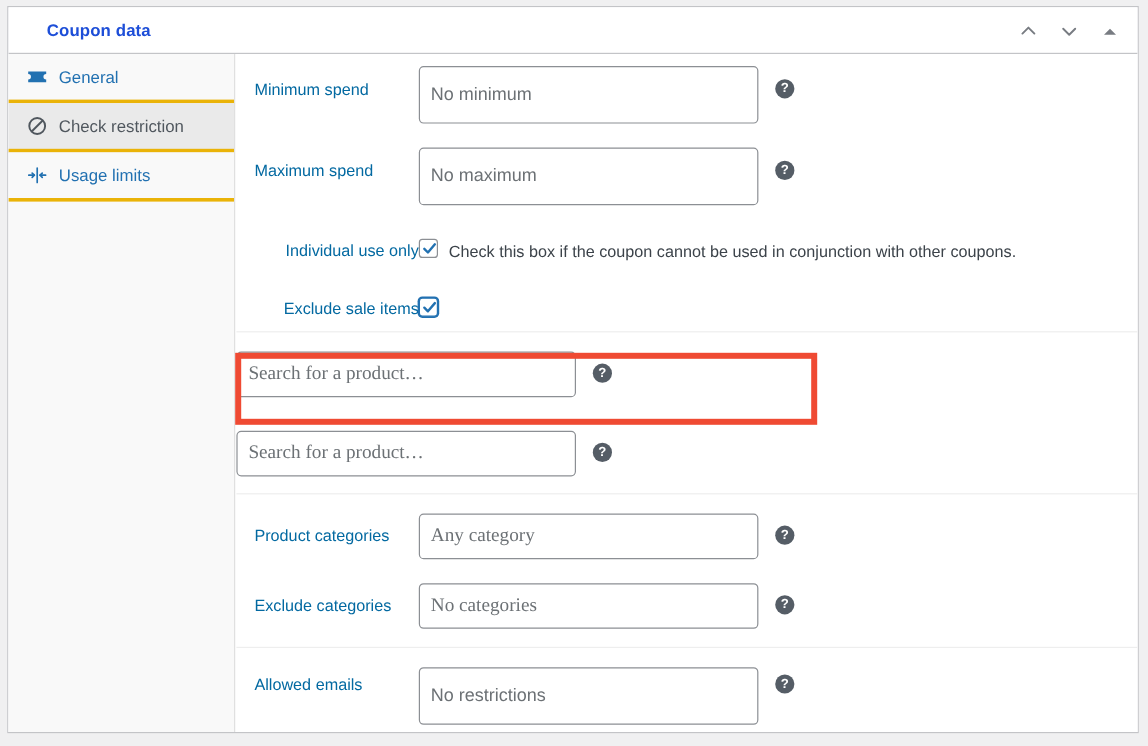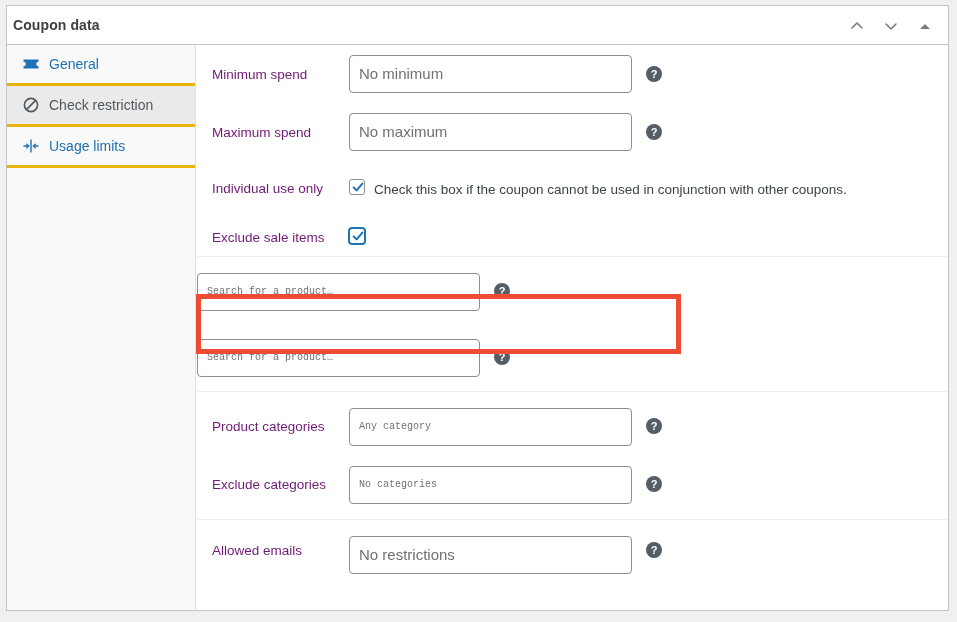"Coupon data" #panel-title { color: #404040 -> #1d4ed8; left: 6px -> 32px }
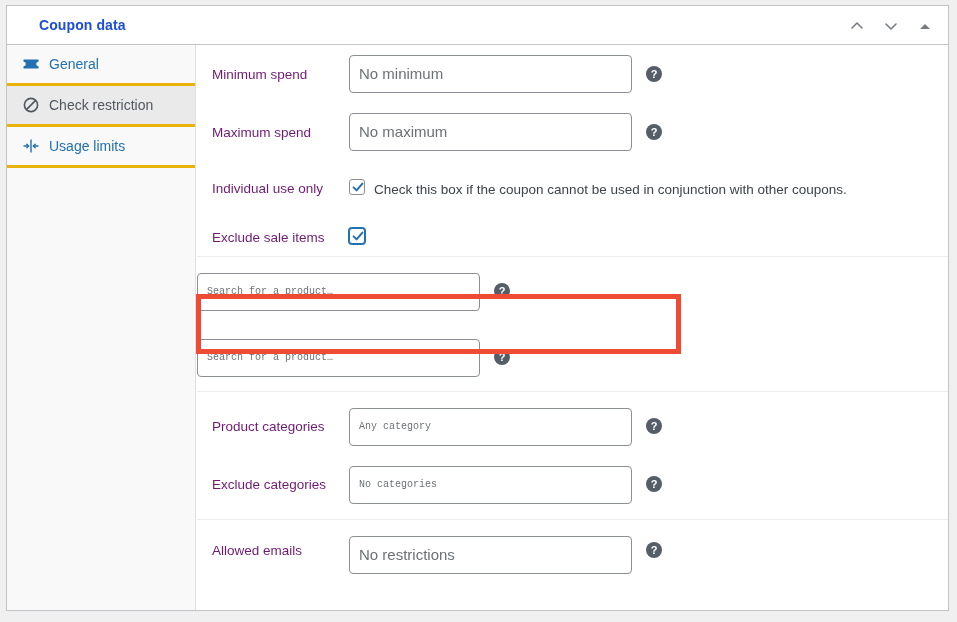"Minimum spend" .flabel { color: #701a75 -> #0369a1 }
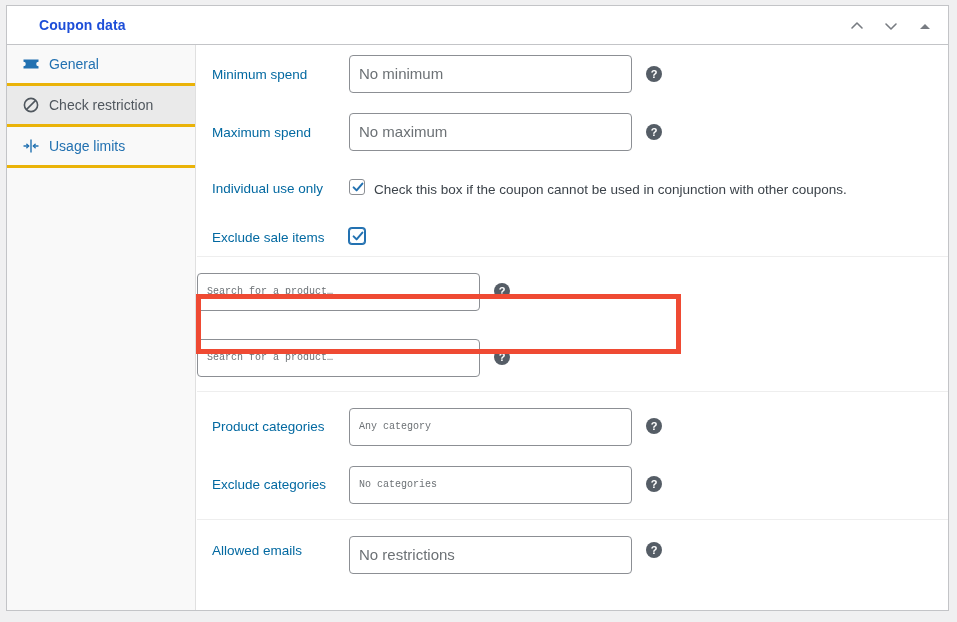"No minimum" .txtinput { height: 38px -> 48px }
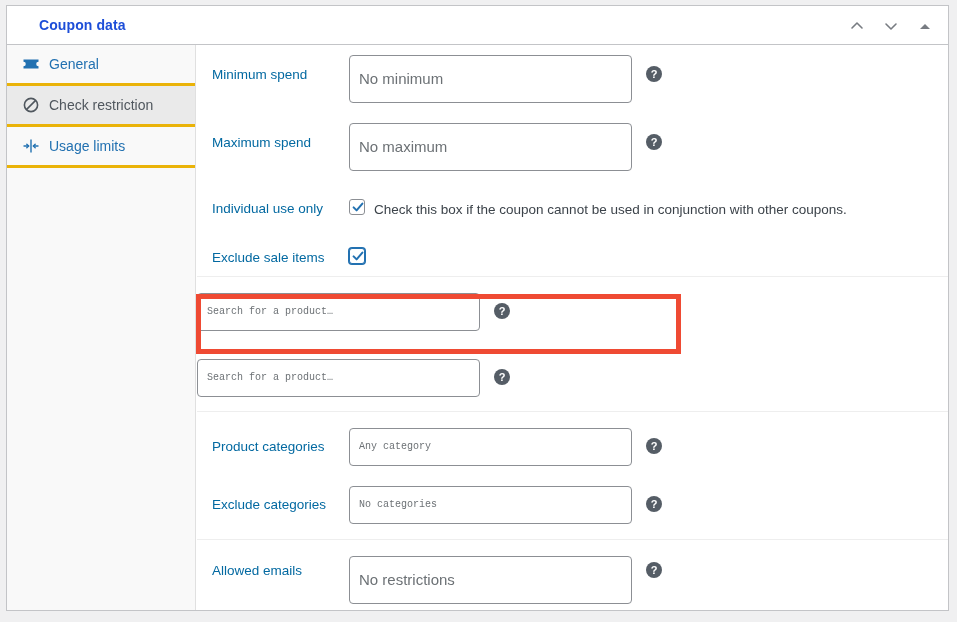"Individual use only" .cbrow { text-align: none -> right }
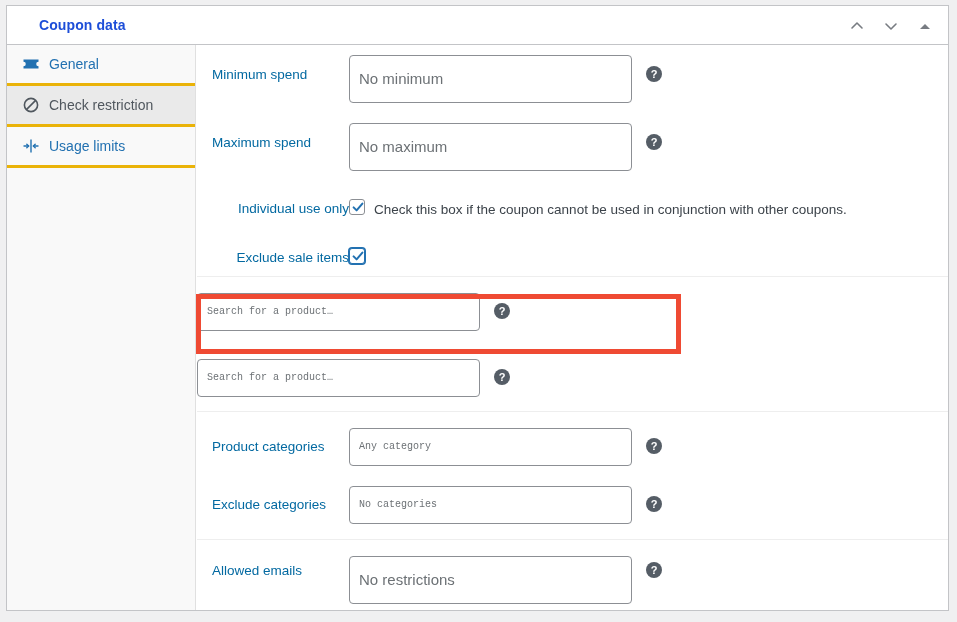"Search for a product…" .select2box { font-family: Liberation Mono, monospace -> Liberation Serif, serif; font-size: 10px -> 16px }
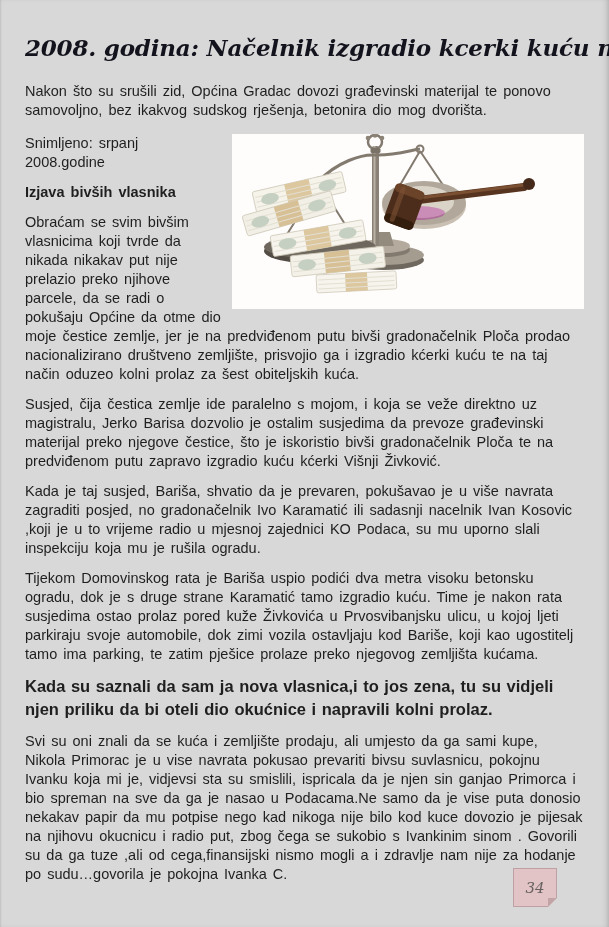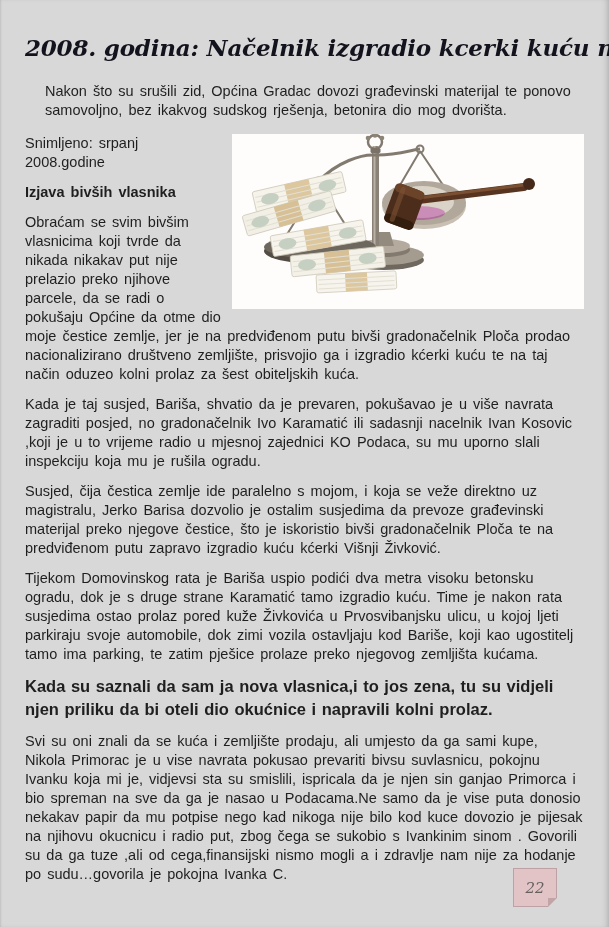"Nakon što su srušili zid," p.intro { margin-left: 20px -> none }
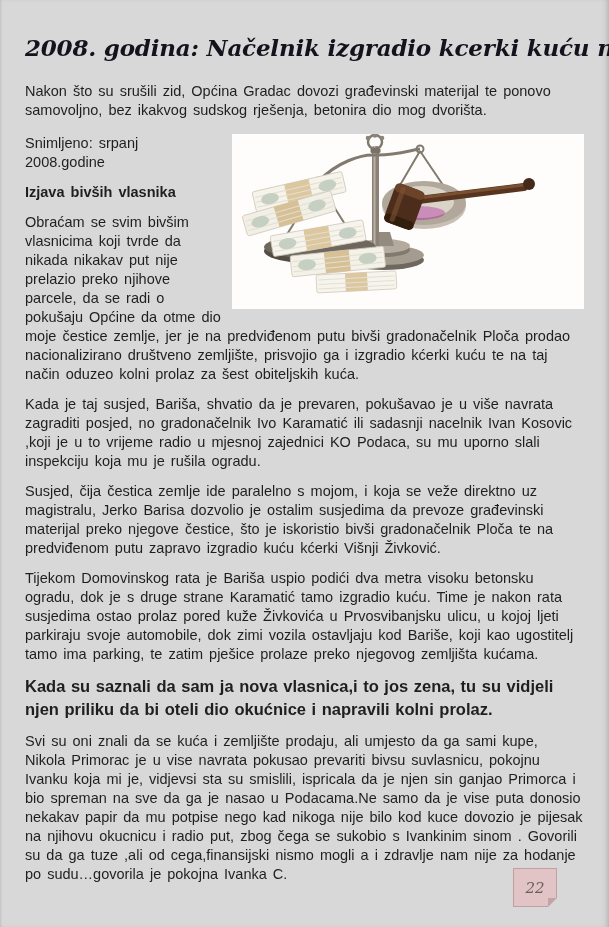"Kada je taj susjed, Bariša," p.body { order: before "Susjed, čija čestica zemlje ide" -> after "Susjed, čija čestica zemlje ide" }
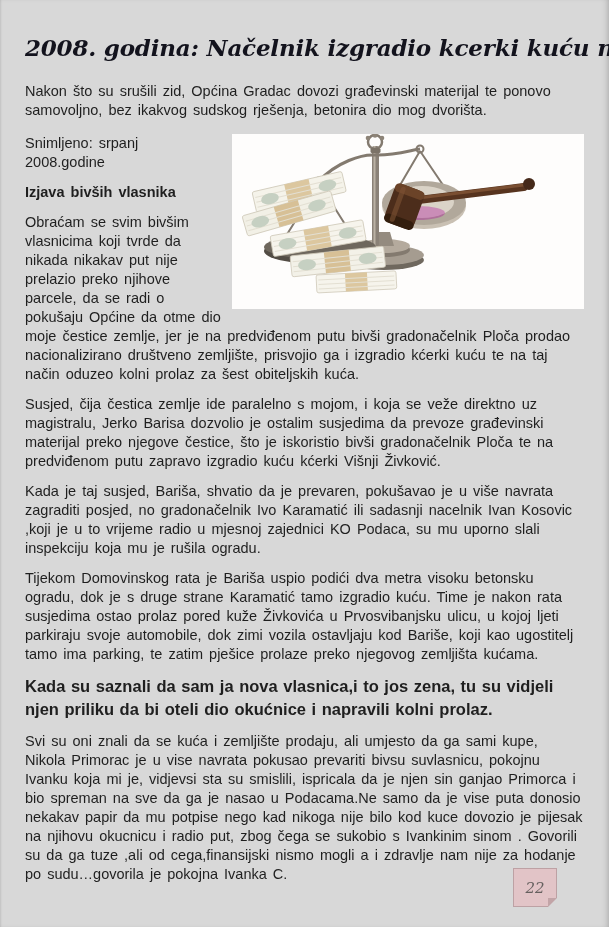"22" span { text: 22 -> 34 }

* [WHAT YOU WILL DO] Omit the pictures; print the records above exactly.

* [SOLUTION TO THE PROBLEM]
"Coupon data" #panel-title { color: #404040 -> #1d4ed8; left: 6px -> 32px }
"Minimum spend" .flabel { color: #701a75 -> #0369a1 }
"No minimum" .txtinput { height: 38px -> 48px }
"Individual use only" .cbrow { text-align: none -> right }
"Search for a product…" .select2box { font-family: Liberation Mono, monospace -> Liberation Serif, serif; font-size: 10px -> 16px }
"Nakon što su srušili zid," p.intro { margin-left: 20px -> none }
"Kada je taj susjed, Bariša," p.body { order: before "Susjed, čija čestica zemlje ide" -> after "Susjed, čija čestica zemlje ide" }
"22" span { text: 22 -> 34 }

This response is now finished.